Who earns and who loses in the crypto market?
The following is a brief analysis of the profit and loss situation for four types of participants in the crypto market:
1. Trading Coins
Profit: Long-term holding of mainstream coins (such as BTC, ETH), selling in a bull market, stable returns. Example: BTC rises from 16,000 in January 2022 to 70,000-100,000 in 2025, multiple returns.
Loss: Buying at high points, unable to withstand volatility and cutting losses.

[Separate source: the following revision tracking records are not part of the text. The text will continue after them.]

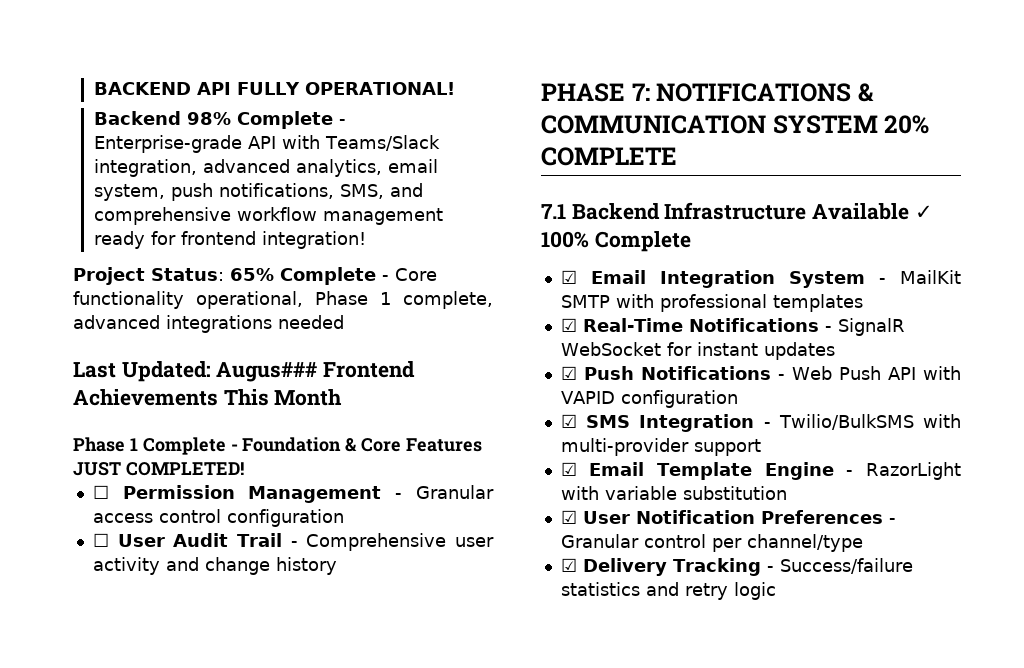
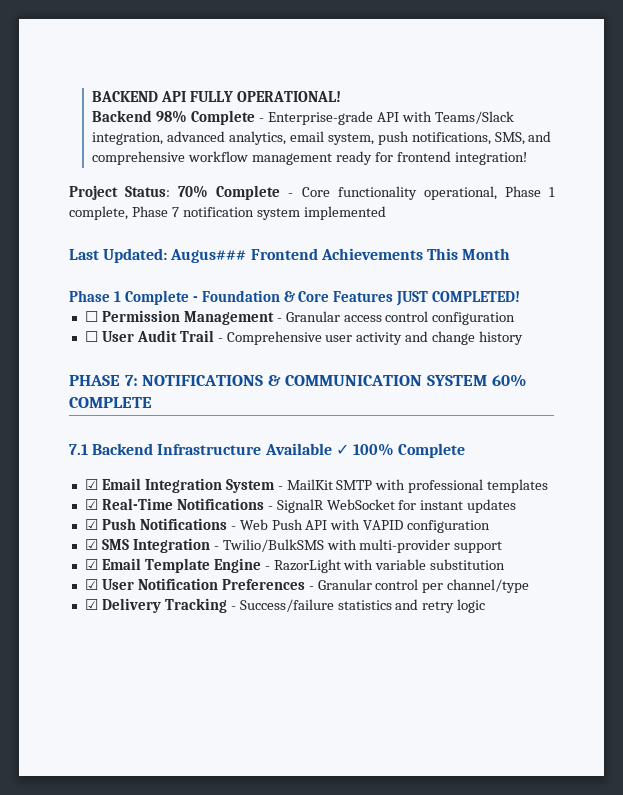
- Project Status: 65% Complete - Core functionality operational, Phase 1 complete, advanced integrations needed
+ Project Status: 70% Complete - Core functionality operational, Phase 1 complete, Phase 7 notification system implemented
- PHASE 7: NOTIFICATIONS & COMMUNICATION SYSTEM 20% COMPLETE
+ PHASE 7: NOTIFICATIONS & COMMUNICATION SYSTEM 60% COMPLETE

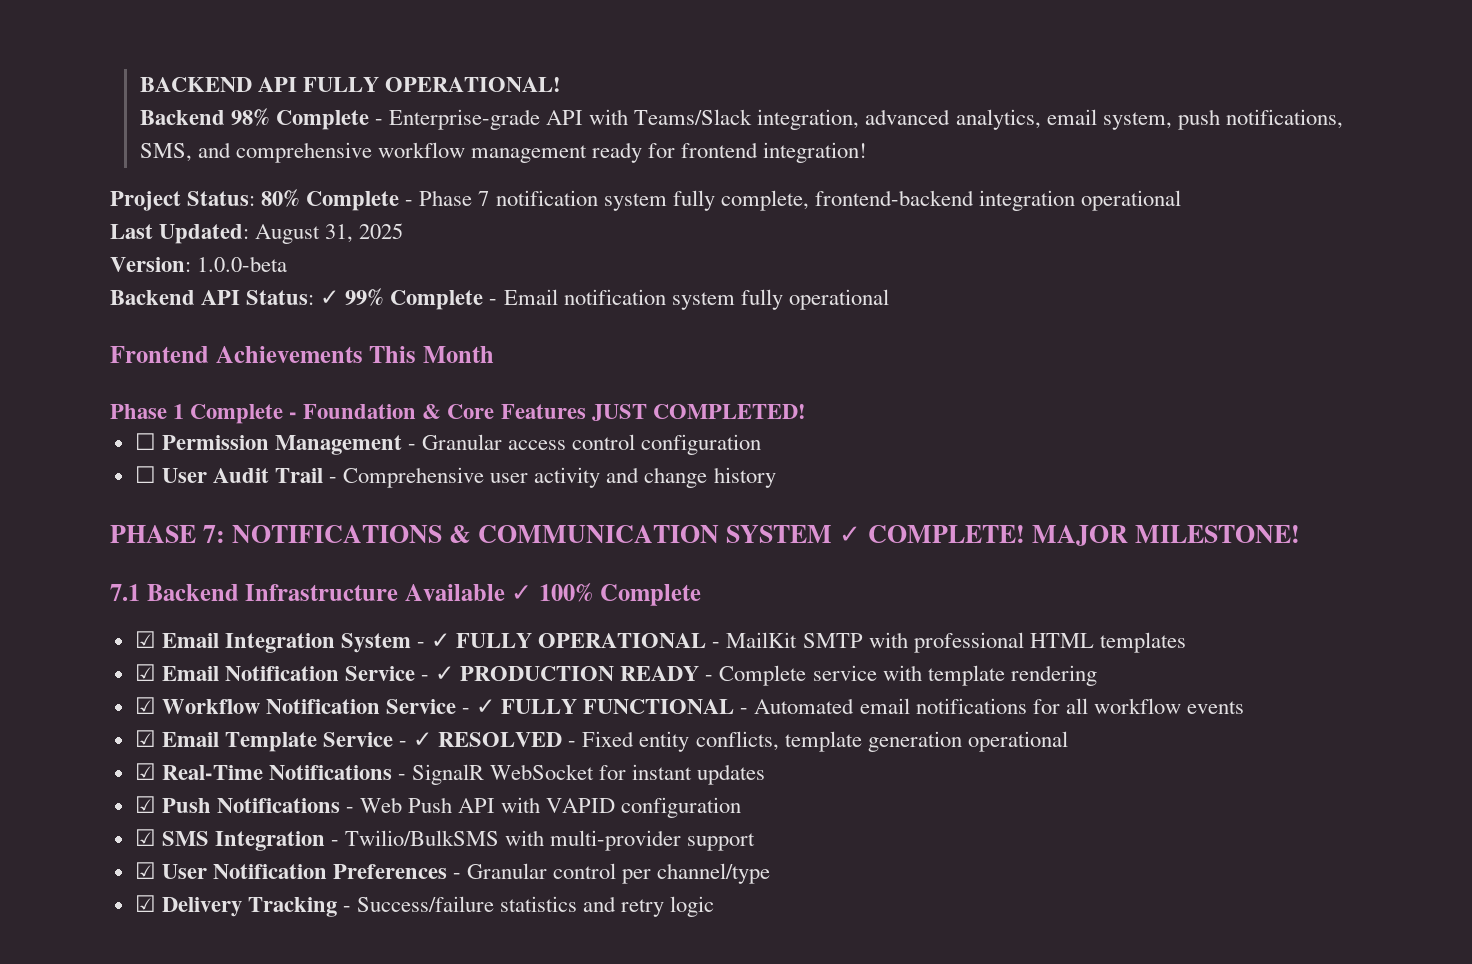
- Project Status: 70% Complete - Core functionality operational, Phase 1 complete, Phase 7 notification system implemented
- Last Updated: Augus### Frontend Achievements This Month
+ Project Status: 80% Complete - Phase 7 notification system fully complete, frontend-backend integration operational
+ Last Updated: August 31, 2025
+ Version: 1.0.0-beta
+ Backend API Status: ✓ 99% Complete - Email notification system fully operational
+ Frontend Achievements This Month
- PHASE 7: NOTIFICATIONS & COMMUNICATION SYSTEM 60% COMPLETE
+ PHASE 7: NOTIFICATIONS & COMMUNICATION SYSTEM ✓ COMPLETE! MAJOR MILESTONE!
- ☑ Email Integration System - MailKit SMTP with professional templates
+ ☑ Email Integration System - ✓ FULLY OPERATIONAL - MailKit SMTP with professional HTML templates
+ ☑ Email Notification Service - ✓ PRODUCTION READY - Complete service with template rendering
+ ☑ Workflow Notification Service - ✓ FULLY FUNCTIONAL - Automated email notifications for all workflow events
+ ☑ Email Template Service - ✓ RESOLVED - Fixed entity conflicts, template generation operational
- ☑ Email Template Engine - RazorLight with variable substitution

Long cycles, high opportunity costs.
Who earns: Long-term investors with a stable mindset.
Who loses: Retail investors chasing highs.
2. Contracts
Profit: High leverage can lead to short-term windfall profits, a few technical players earn through risk control.

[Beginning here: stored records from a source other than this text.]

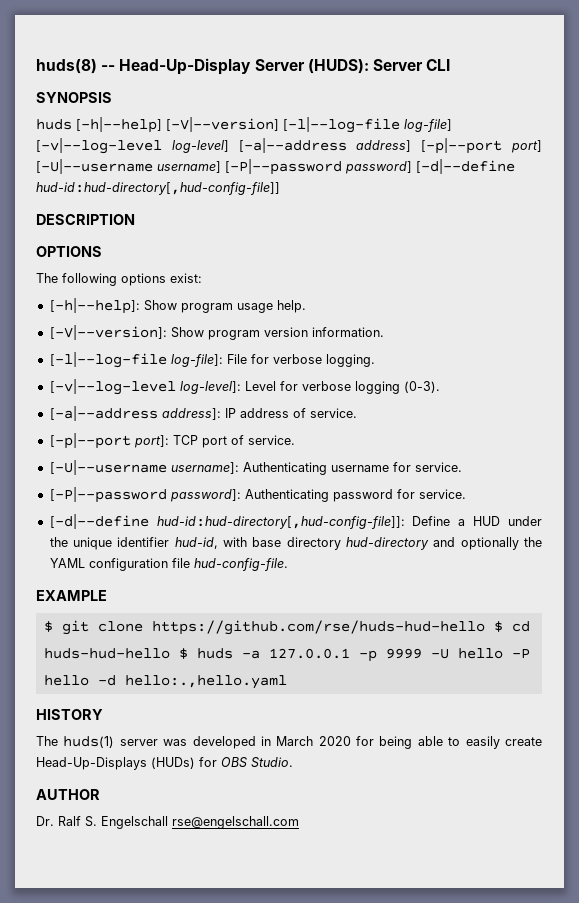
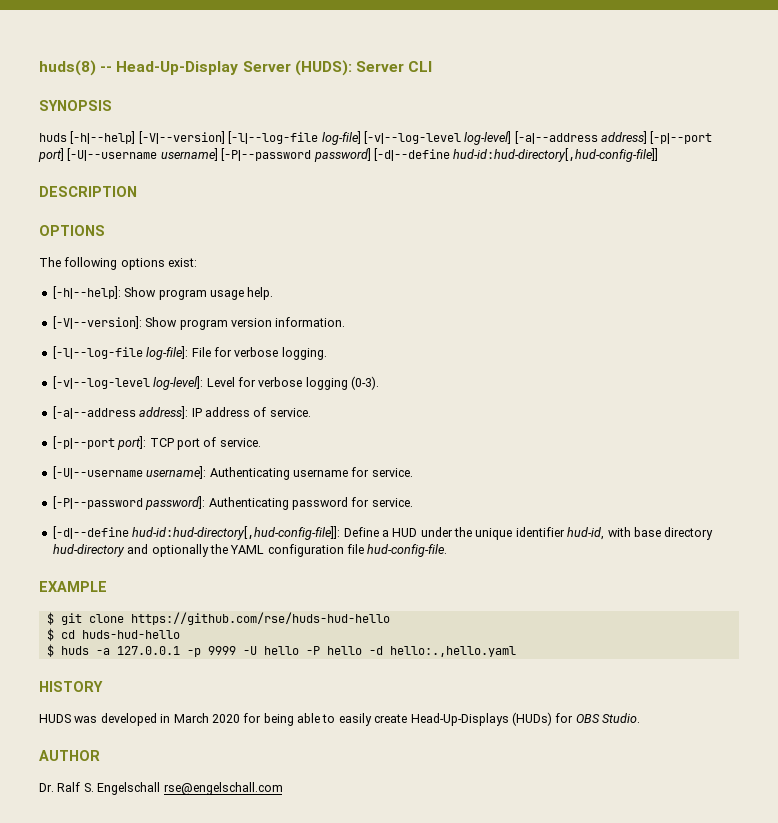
- $ git clone https://github.com/rse/huds-hud-hello $ cd huds-hud-hello $ huds -a 127.0.0.1 -p 9999 -U hello -P hello -d hello:.,hello.yaml
+ $ git clone https://github.com/rse/huds-hud-hello
+ $ cd huds-hud-hello
+ $ huds -a 127.0.0.1 -p 9999 -U hello -P hello -d hello:.,hello.yaml
- The huds(1) server was developed in March 2020 for being able to easily create Head-Up-Displays (HUDs) for OBS Studio.
+ HUDS was developed in March 2020 for being able to easily create Head-Up-Displays (HUDs) for OBS Studio.

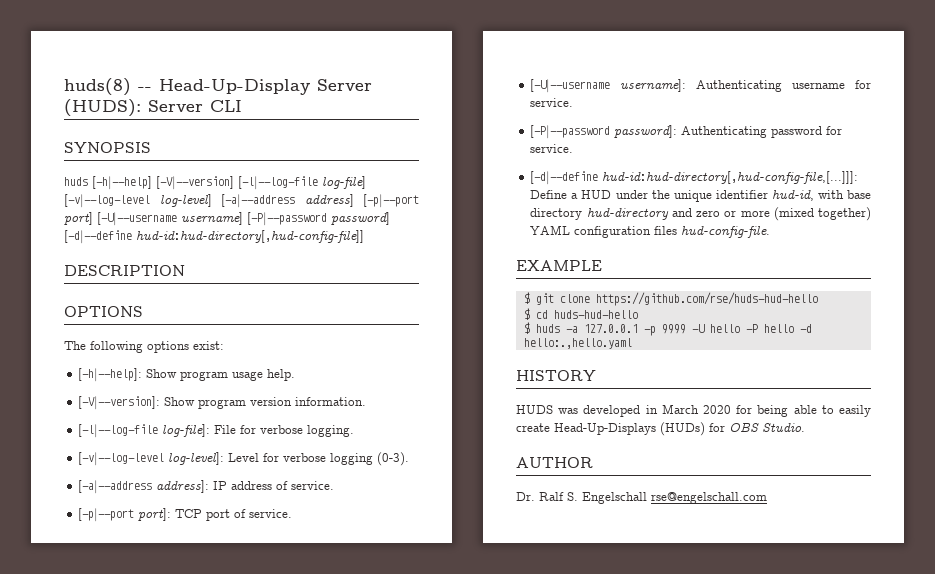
- [-d|--define hud-id:hud-directory[,hud-config-file]]: Define a HUD under the unique identifier hud-id, with base directory hud-directory and optionally the YAML configuration file hud-config-file.
+ [-d|--define hud-id:hud-directory[,hud-config-file,[...]]]: Define a HUD under the unique identifier hud-id, with base directory hud-directory and zero or more (mixed together) YAML configuration files hud-config-file.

Loss: Most due to high leverage liquidation, capital goes to zero.
Who earns: Technical players, exchanges (transaction fees).
Who loses: Aggressive retail investors.
3. Miners
Profit: Mainstream project miners earn cyclical profits, high returns in a bull market. Early BTC miners made large profits, current returns are stable.
Loss: Plummeting coin prices lead to "mining disasters," extending the recovery period.
Who earns: Large mining farms, sellers in a bull market.
Who loses: Small miners, high-cost entrants.
4. Promoting Projects
Profit: Early promoters earn high commissions (40%-60%).
Loss: Projects lack self-sustaining capability, late entrants lose all after a collapse.
Who earns: Project parties, early promoters.
Who loses: Late retail investors.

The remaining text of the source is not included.